- _WORK TO COMPLETE_
Exactly how many lines of the data below include the string "Calculate"? State the number and nothing more.

(Beginning of SOURCE DATA)

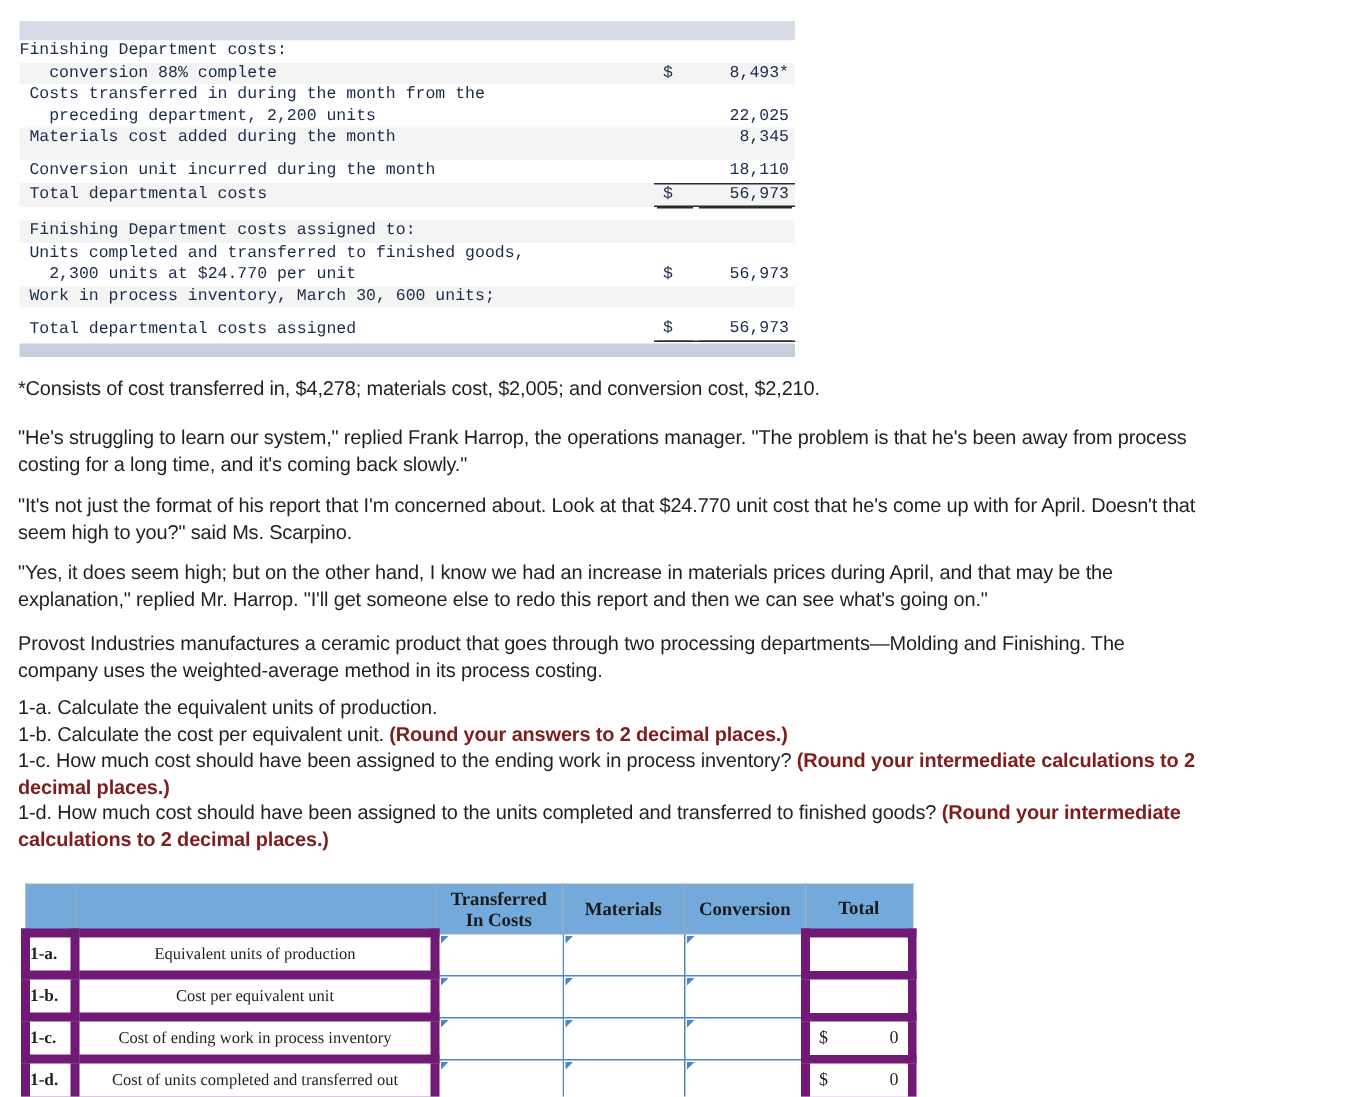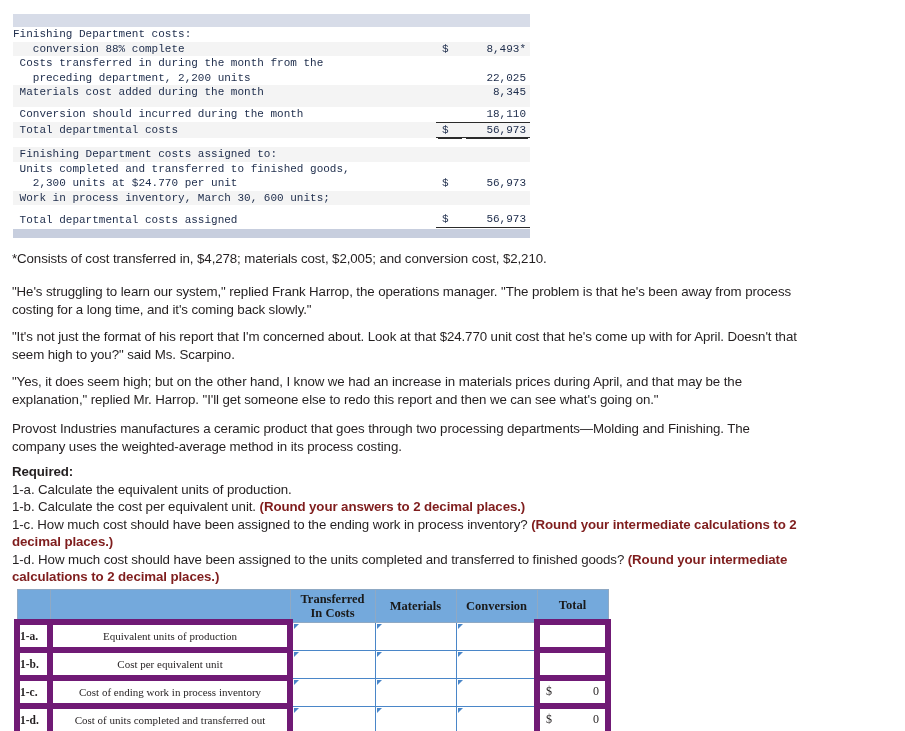--- a/index.html
+++ b/index.html
@@ -194,7 +194,7 @@
           <td></td>
         </tr>
         <tr class="plain">
-          <td class="lab"> Conversion should incurred during the month</td>
+          <td class="lab"> Conversion unit incurred during the month</td>
           <td class="cur ul-single"></td>
           <td class="amt ul-single">18,110</td>
         </tr>

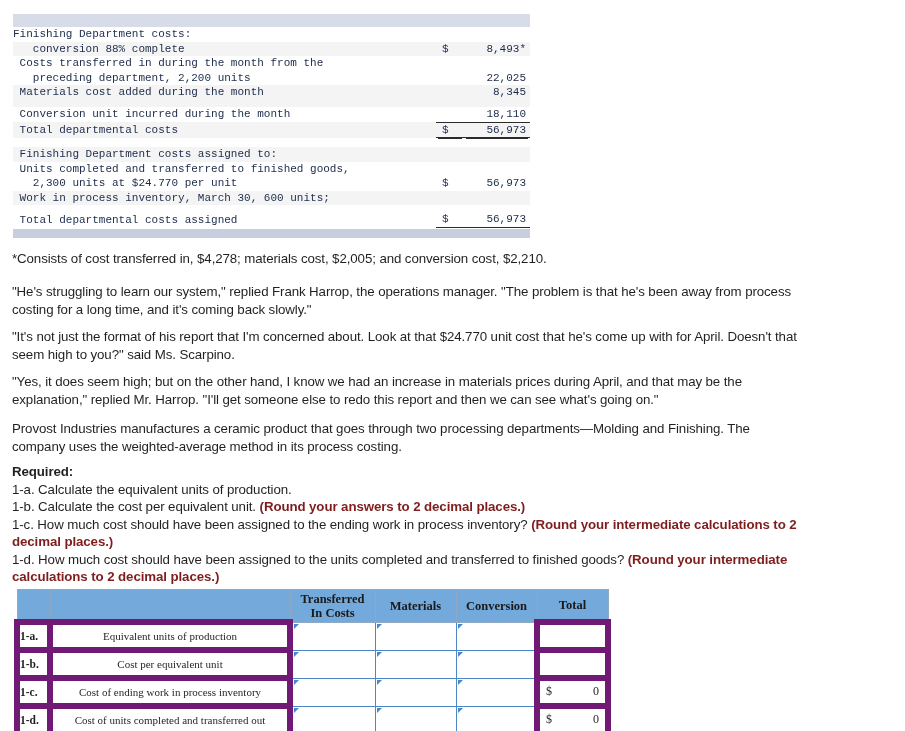--- a/index.html
+++ b/index.html
@@ -256,7 +256,6 @@
 <div class="para" style="left:12px; top:420px; width:790px;">Provost Industries manufactures a ceramic product that goes through two processing departments—Molding and Finishing. The company uses the weighted-average method in its process costing.</div>
 
 <div class="para" style="left:12px; top:463px; width:800px;">
-  <div class="bold">Required:</div>
   <div id="required-list">
       <div><span>1-a. Calculate the equivalent units of production.</span></div>
       <div><span>1-b. Calculate the cost per equivalent unit. </span><span class="red">(Round your answers to 2 decimal places.)</span></div>

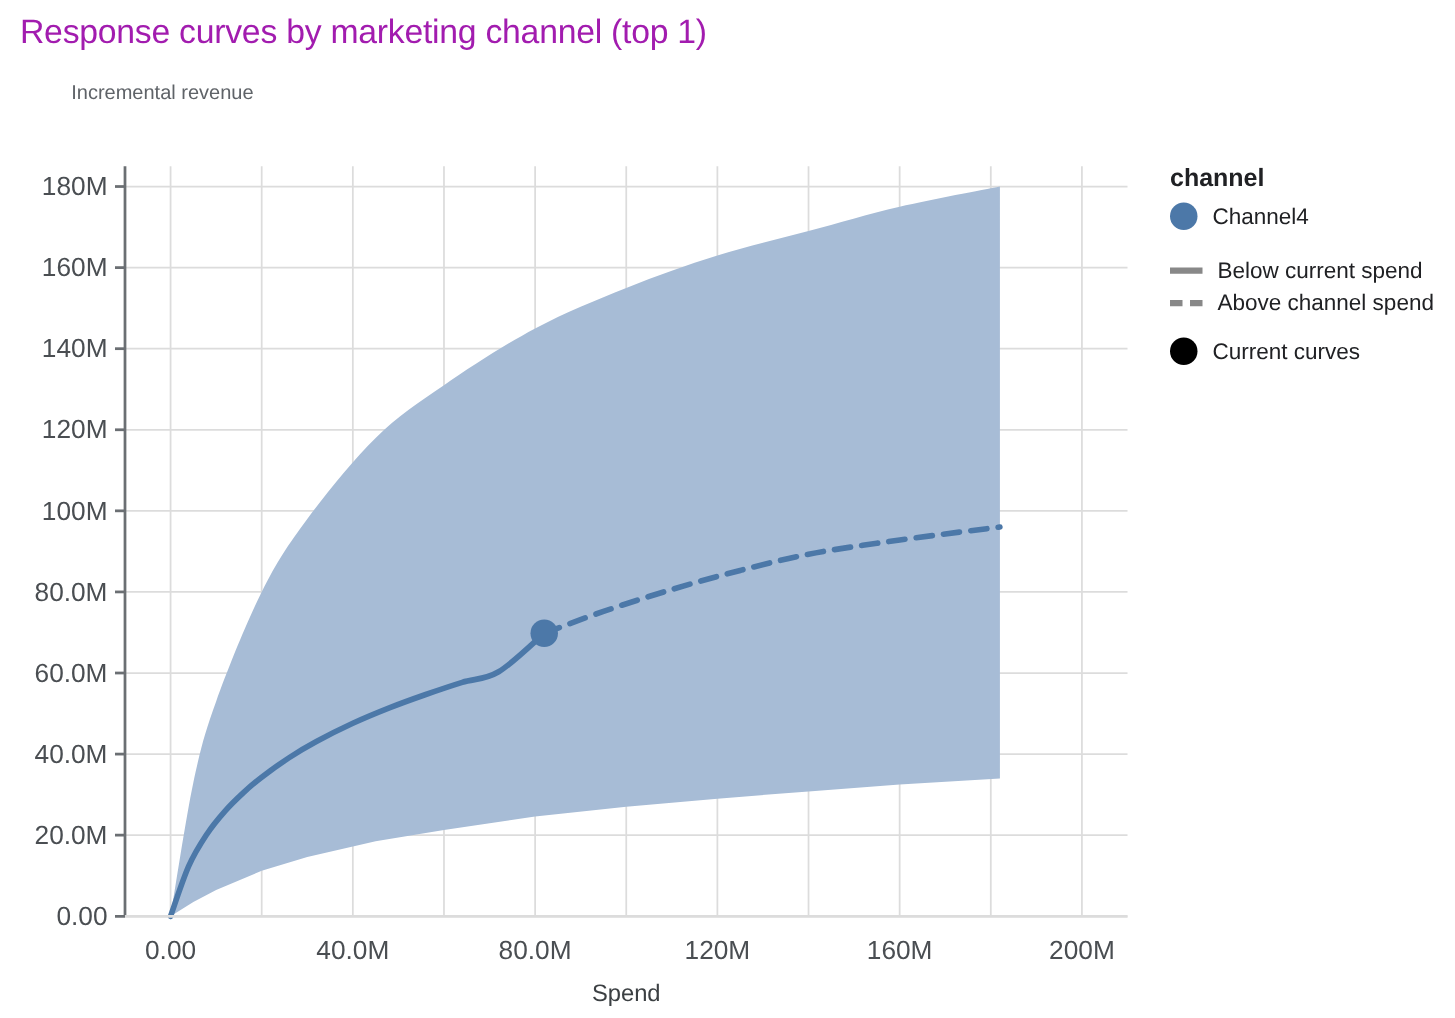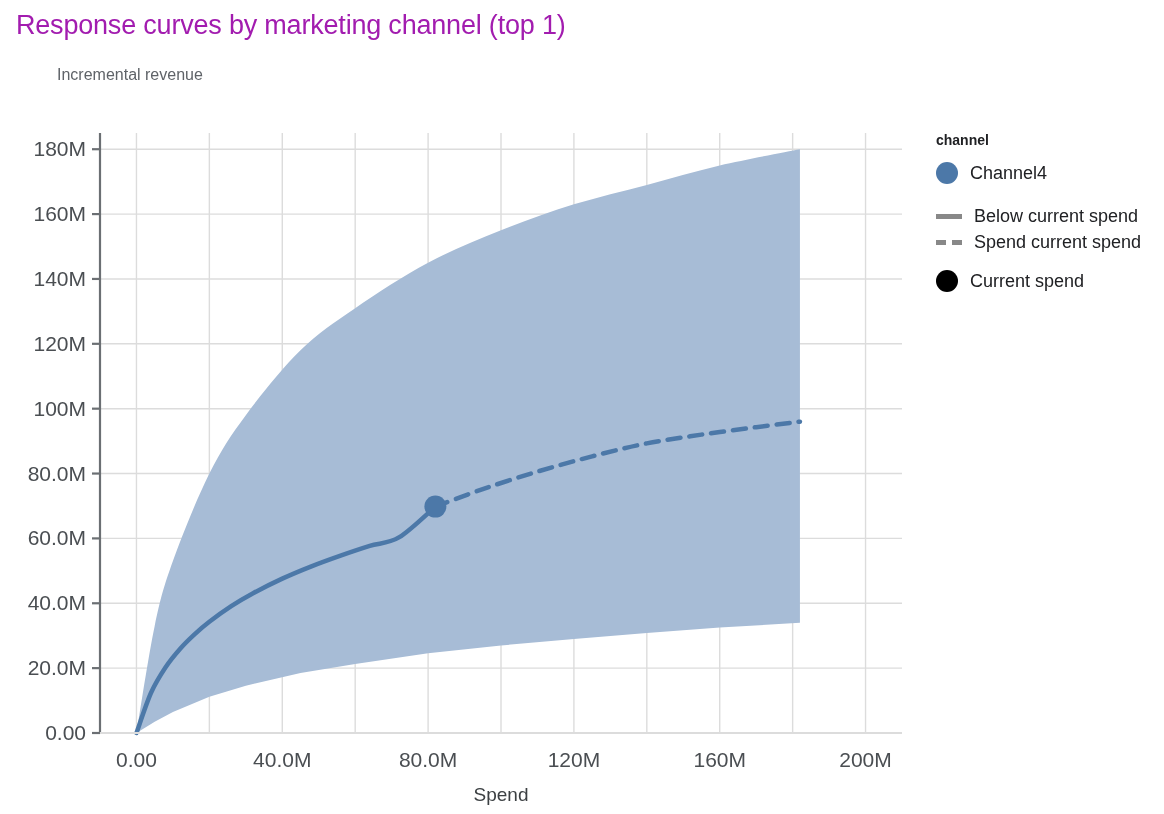--- a/index.html
+++ b/index.html
@@ -36,7 +36,7 @@
   }
   .legend-title{
     position:absolute;
-    font-size:14px;font-weight:700;color:#202124;
+    font-size:20px;font-weight:700;color:#202124;
     white-space:nowrap;
   }
   .legend-row{

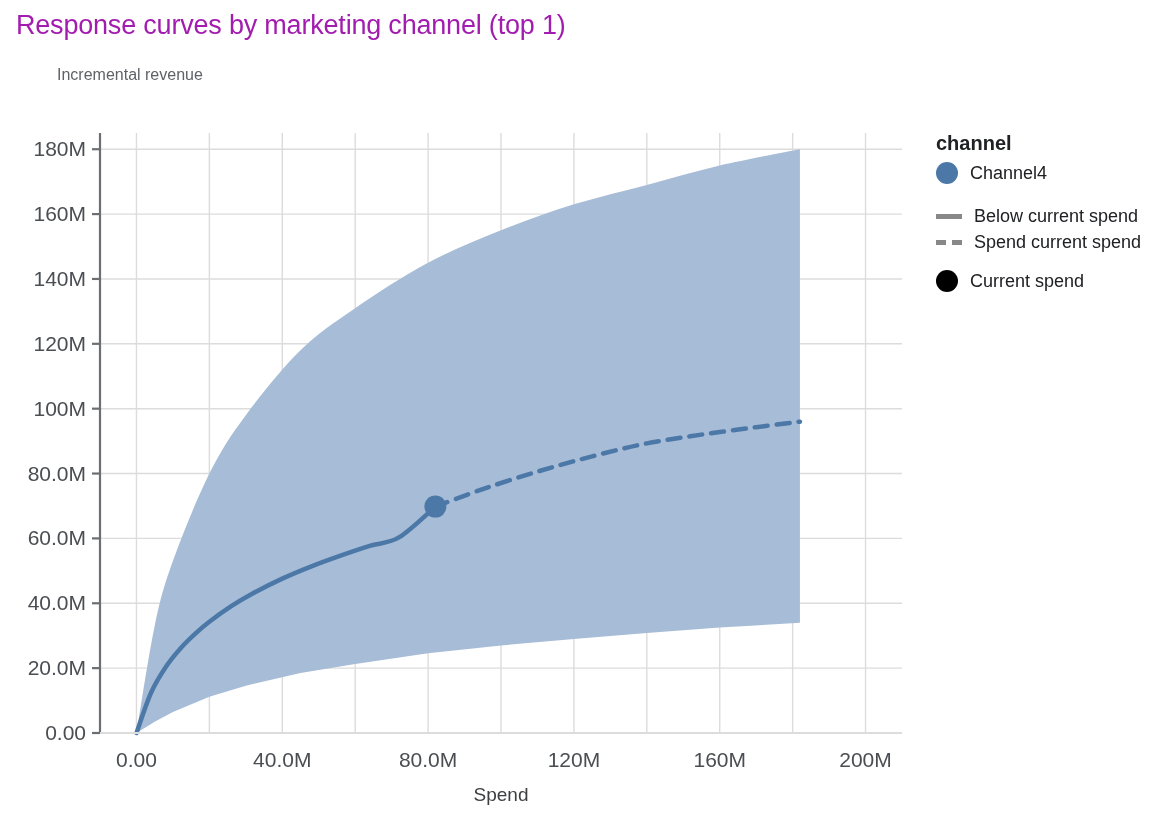--- a/index.html
+++ b/index.html
@@ -135,7 +135,7 @@
 
 <div class="legend-row" id="legend-style-1" style="left:936px;top:232px;">
   <span class="swatch-line" id="sw-style-1" style="border-top-color: rgb(136, 136, 136); border-top-style: dashed;"></span>
-  <span class="legend-label">Spend current spend</span>
+  <span class="legend-label">Above channel spend</span>
 </div>
 
 <div class="legend-row" id="legend-point-0" style="left:936px;top:270px;">

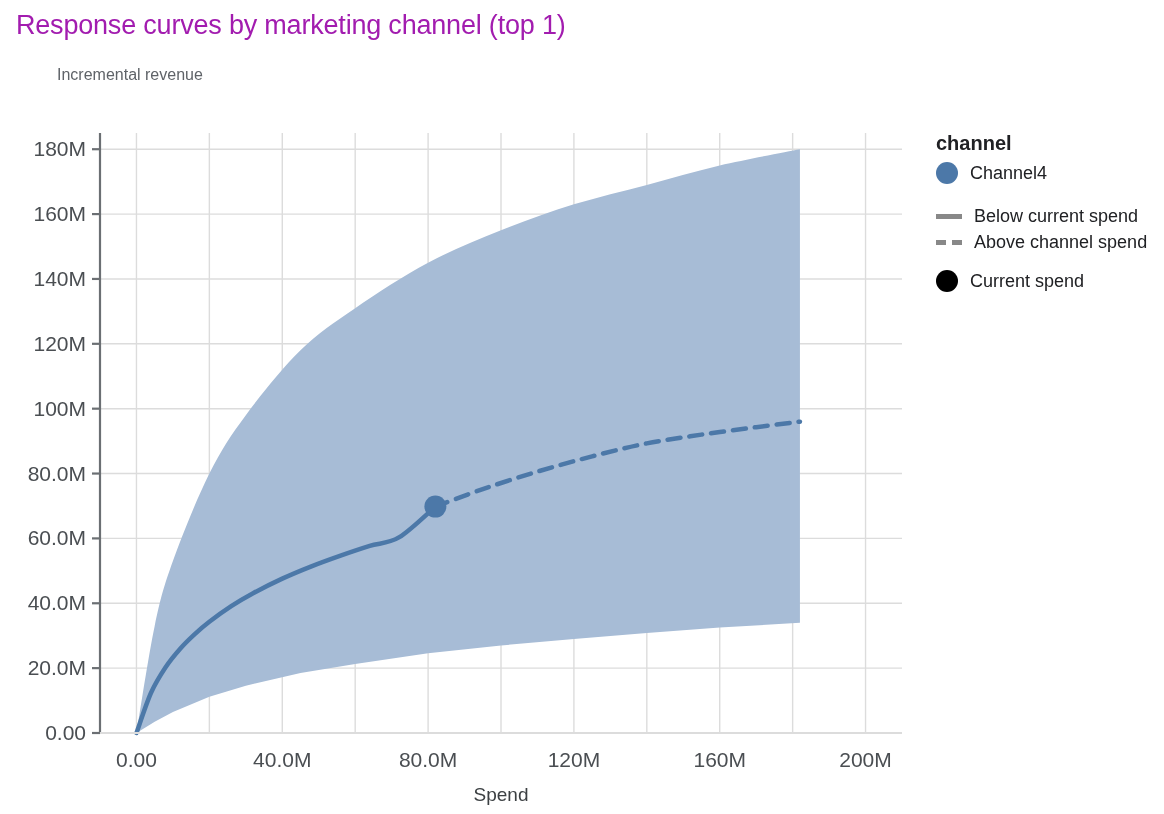--- a/index.html
+++ b/index.html
@@ -140,7 +140,7 @@
 
 <div class="legend-row" id="legend-point-0" style="left:936px;top:270px;">
   <span class="swatch-dot" id="sw-point-0" style="background: rgb(0, 0, 0);"></span>
-  <span class="legend-label">Current spend</span>
+  <span class="legend-label">Current curves</span>
 </div>
 
 </body></html>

(End of SOURCE DATA)

- _EXERCISE RESPONSE_
2